- _TASK GOAL_: Check every line of the entries below for "ResponseEntity", and copy the lines that have it.

- _TASK MATERIAL_:
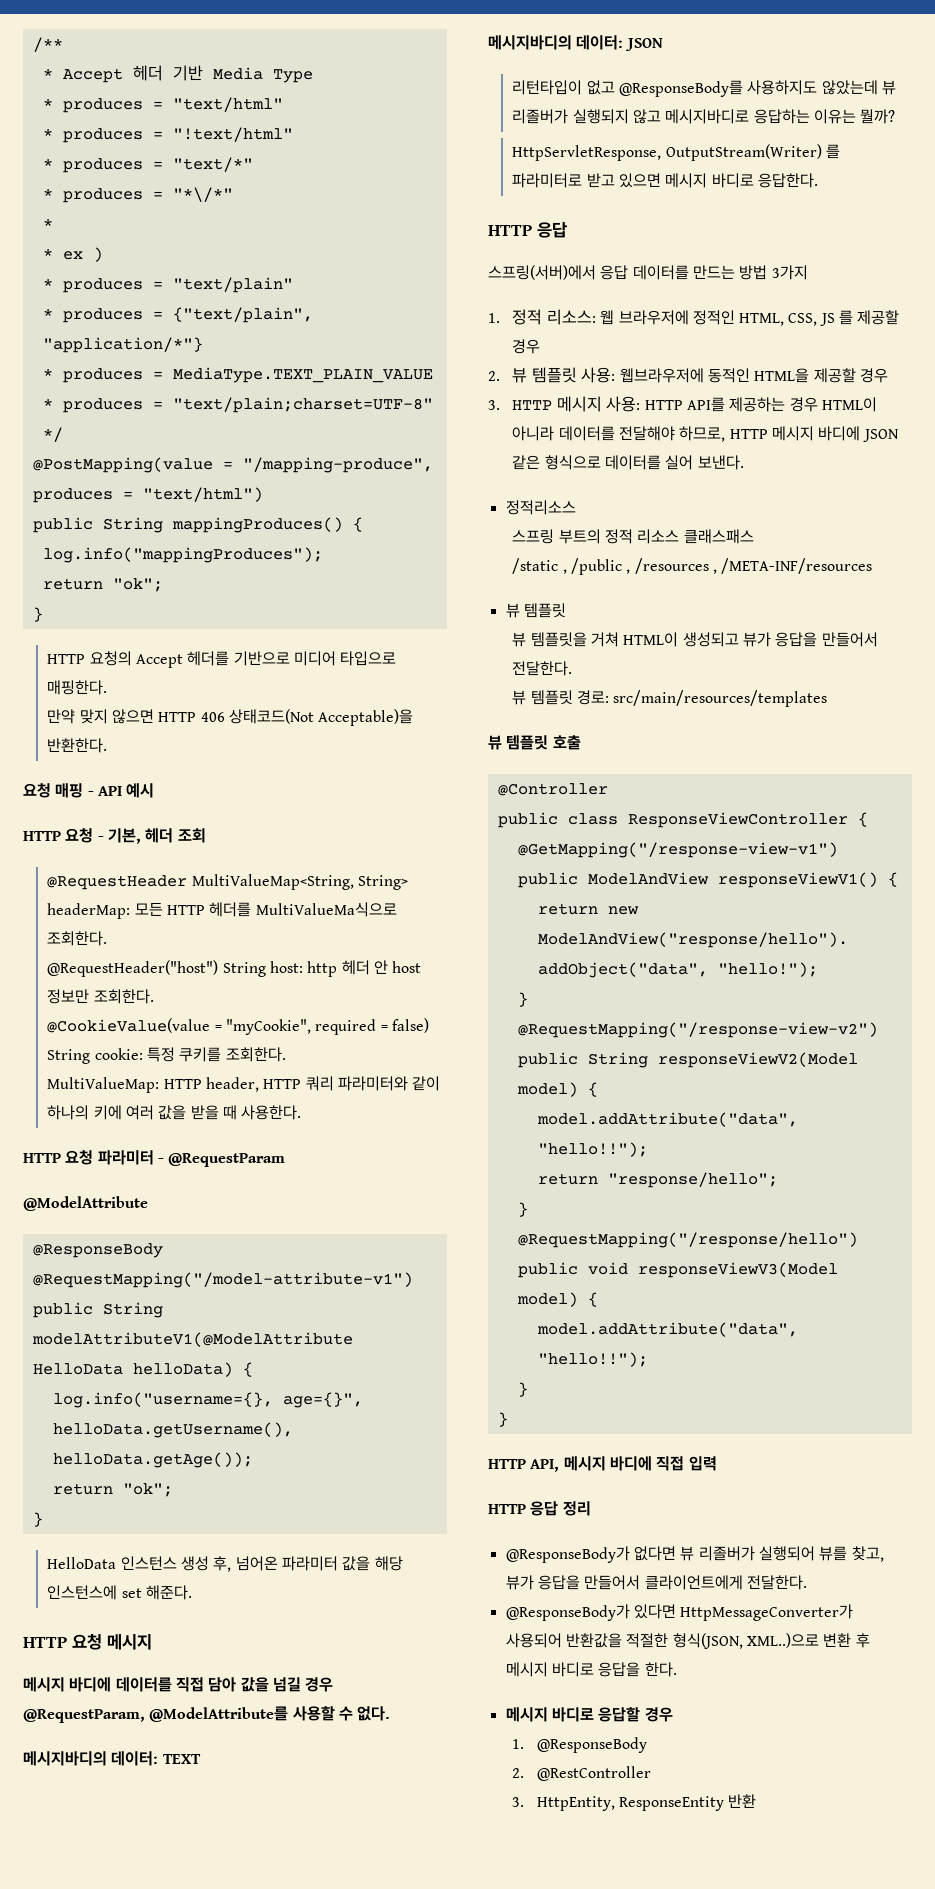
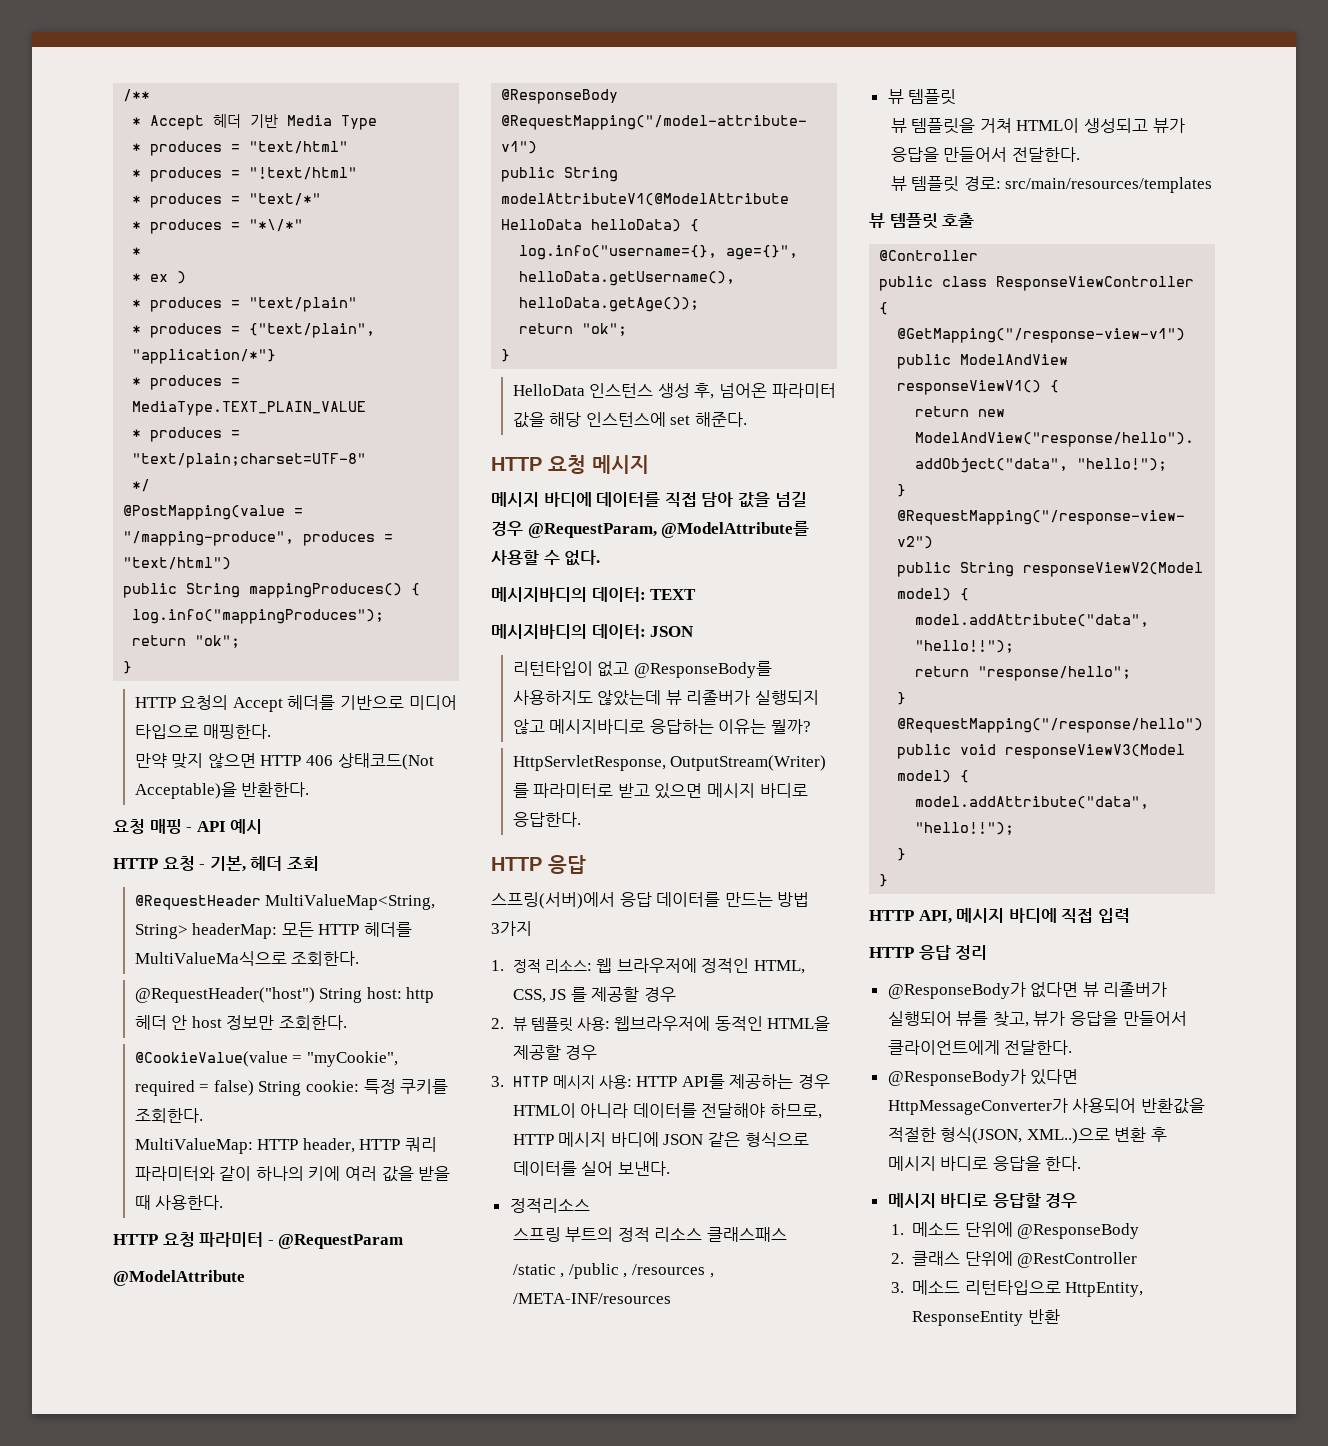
- 1. @ResponseBody
+ 1. 메소드 단위에 @ResponseBody
- 2. @RestController
+ 2. 클래스 단위에 @RestController
- 3. HttpEntity, ResponseEntity 반환
+ 3. 메소드 리턴타입으로 HttpEntity, ResponseEntity 반환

- _RESULT FOR THIS TASK_:
- 3. HttpEntity, ResponseEntity 반환
+ 3. 메소드 리턴타입으로 HttpEntity, ResponseEntity 반환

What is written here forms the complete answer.